Study Identifies Distinct Immune Signatures to Early Depression and Psychosis
Posted on 25 Mar 2026
Diagnosis of depression and psychosis still relies largely on clinical symptoms, despite growing evidence that biological markers can reveal underlying disease mechanisms. In the early stages, both conditions are associated with changes in inflammatory blood markers and gray matter structure, creating an opportunity for earlier and more precise stratification. Distinguishing between them in young adults is particularly important to enable timely intervention and prevent severe progression. New findings now show that distinct brain-blood signatures can differentiate early-stage depression from psychosis.

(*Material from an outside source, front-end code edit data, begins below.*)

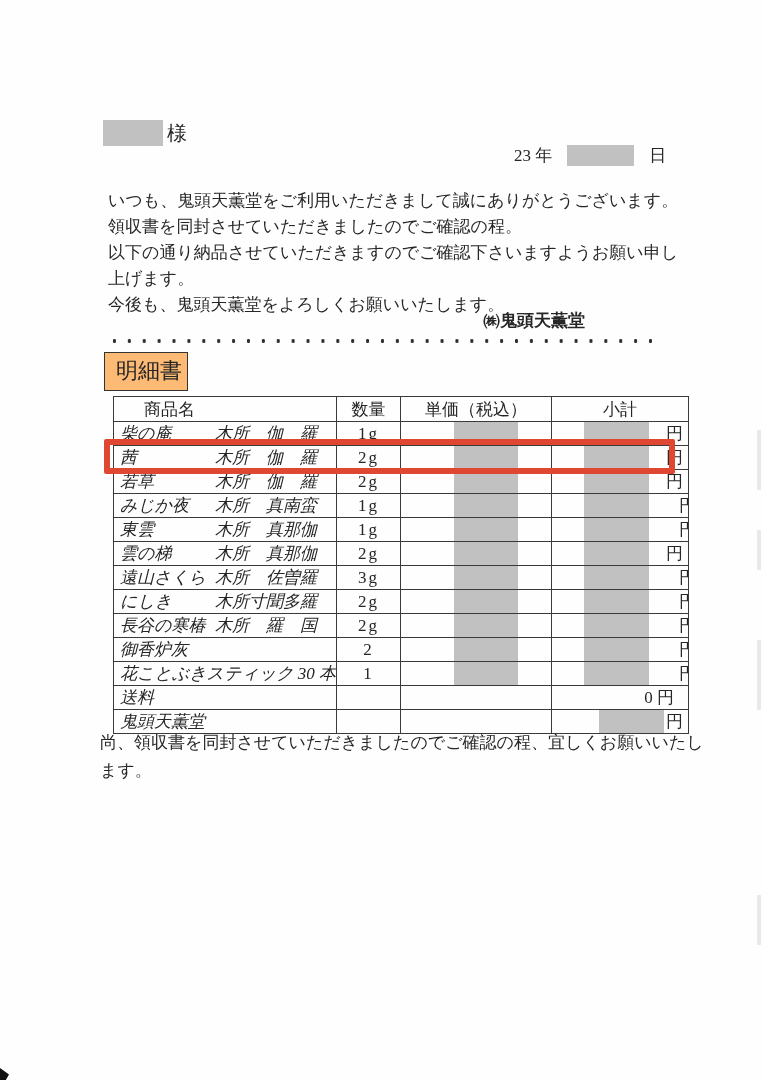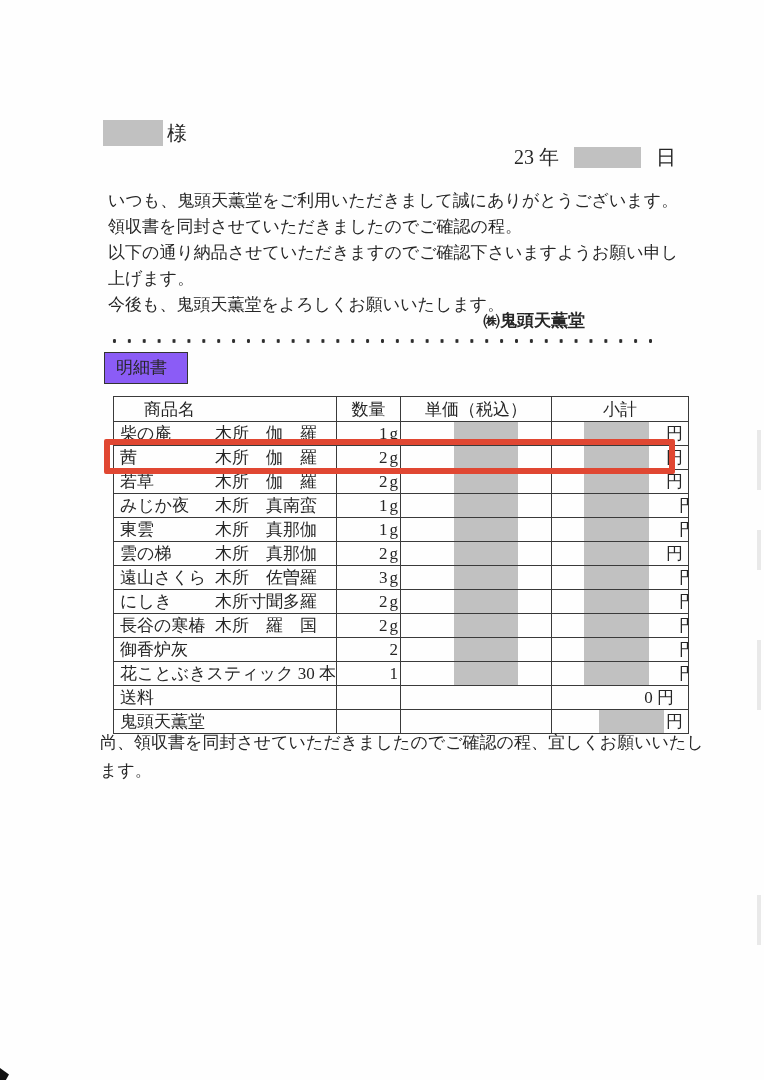--- a/index.html
+++ b/index.html
@@ -6,47 +6,47 @@
   .page{
     position:relative;width:764px;height:1080px;background:#fefefe;
     font-family:"Liberation Serif","DejaVu Serif",serif;
     color:#262626;overflow:hidden;
   }
   
   .recipient{position:absolute;left:103px;top:120px;display:flex;align-items:flex-end;gap:4px;}
   .name-redact{width:60px;height:26px;background:var(--redact,#c1c1c1);}
   .honorific{font-size:20px;line-height:26px;}
   
-  .date-line{position:absolute;left:514px;top:144px;display:flex;align-items:center;gap:15px;font-size:20px;}
+  .date-line{position:absolute;left:514px;top:144px;display:flex;align-items:center;gap:15px;font-size:17px;}
   .date-redact{width:67px;height:21px;background:var(--redact,#c1c1c1);}
   
   .greeting{position:absolute;left:108px;top:188px;width:586px;font-size:17px;line-height:26px;}
   .greeting p{margin:0;}
   .signature{position:absolute;left:483px;top:309px;font-size:17px;font-weight:bold;}
   
   .dotted{position:absolute;left:105px;top:337px;width:552px;height:6px;
     background-image:radial-gradient(circle,#2e2e2e 1.7px,transparent 2px);
     background-size:14.9px 6px;background-repeat:repeat-x;background-position:2px 1px;}
   
   .section-box{position:absolute;left:104px;top:352px;border:1.4px solid #333;
-    padding:3px 20px 4px 11px;font-size:17px;background:#8b5cf6;}
+    padding:3px 5px 4px 11px;font-size:22px;background:#fdba74;}
   
   .detail-table{position:absolute;left:113px;top:396px;border-collapse:collapse;table-layout:fixed;
     font-size:17px;}
   .detail-table col.c1{width:200px;} .detail-table col.c2{width:64px;}
   .detail-table col.c3{width:151px;} .detail-table col.c4{width:137px;}
   .detail-table th,.detail-table td{border:1px solid #3a3a3a;padding:0;position:relative;
     font-weight:normal;overflow:hidden;}
   .detail-table tr{height:23.5px;}
   .detail-table tr.head{height:25px;}
   th.h-prod{text-align:left;padding-left:30px;}
   th{text-align:center;}
-  td.c-name{padding-left:6px;white-space:nowrap;}
+  td.c-name{padding-left:6px;white-space:nowrap;font-style:italic;}
   .pname{display:inline-block;min-width:95px;}
-  td.c-qty{text-align:right;letter-spacing:2px;}
+  td.c-qty{text-align:center;letter-spacing:2px;}
   .redact{position:absolute;top:0;bottom:0;background:var(--redact,#c1c1c1);}
   .unit-redact{left:53px;width:64px;}
   .sub-redact{left:32px;width:65px;}
   .sub-redact.total-pos{left:47px;}
   .amount{position:absolute;right:5px;top:0;line-height:23.5px;}
   .amount.clip{right:-8px;}
   .amount.plain{right:14px;}
   
   .highlight-rect{position:absolute;left:104px;top:439px;width:559px;height:23px;
     border:6px solid var(--hl,#e04732);border-radius:2px;background:transparent;}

Researchers at the University of Cologne, together with collaborators at the Max Planck Institute of Psychiatry and University of Oxford, have published an international study in JAMA Psychiatry describing multivariate brain-blood signatures in early-stage depression and psychosis. The investigation highlights fundamentally different inflammatory profiles and neuroanatomical patterns between the conditions even at their earliest stages. According to the authors, these biological differences support more precise early intervention.
The approach combined analysis of inflammatory signatures in blood with MRI of gray matter across brain regions central to emotional processing, including the limbic system. Cytokine levels were assessed to capture immune dysregulation, while MRI quantified gray matter volume to define brain signatures associated with each disorder. Together, these multimodal data were used to differentiate disease-specific patterns in young adults.
Study procedures were conducted between 2013 and 2018 across sites in Germany, Italy, Switzerland, Finland, and the United Kingdom, drawing on 678 selected participants from the PRONIA (Personalized Prognostic Tools for Early Psychosis Management) project, which ran from 2014 to 2019. Participants included individuals with a recent history of depression or psychosis and those at high clinical risk of psychosis, most with minimal prior medication exposure; healthy control subjects were also enrolled. The study design focused on early-stage illness to identify signatures before extensive treatment effects or chronic progression.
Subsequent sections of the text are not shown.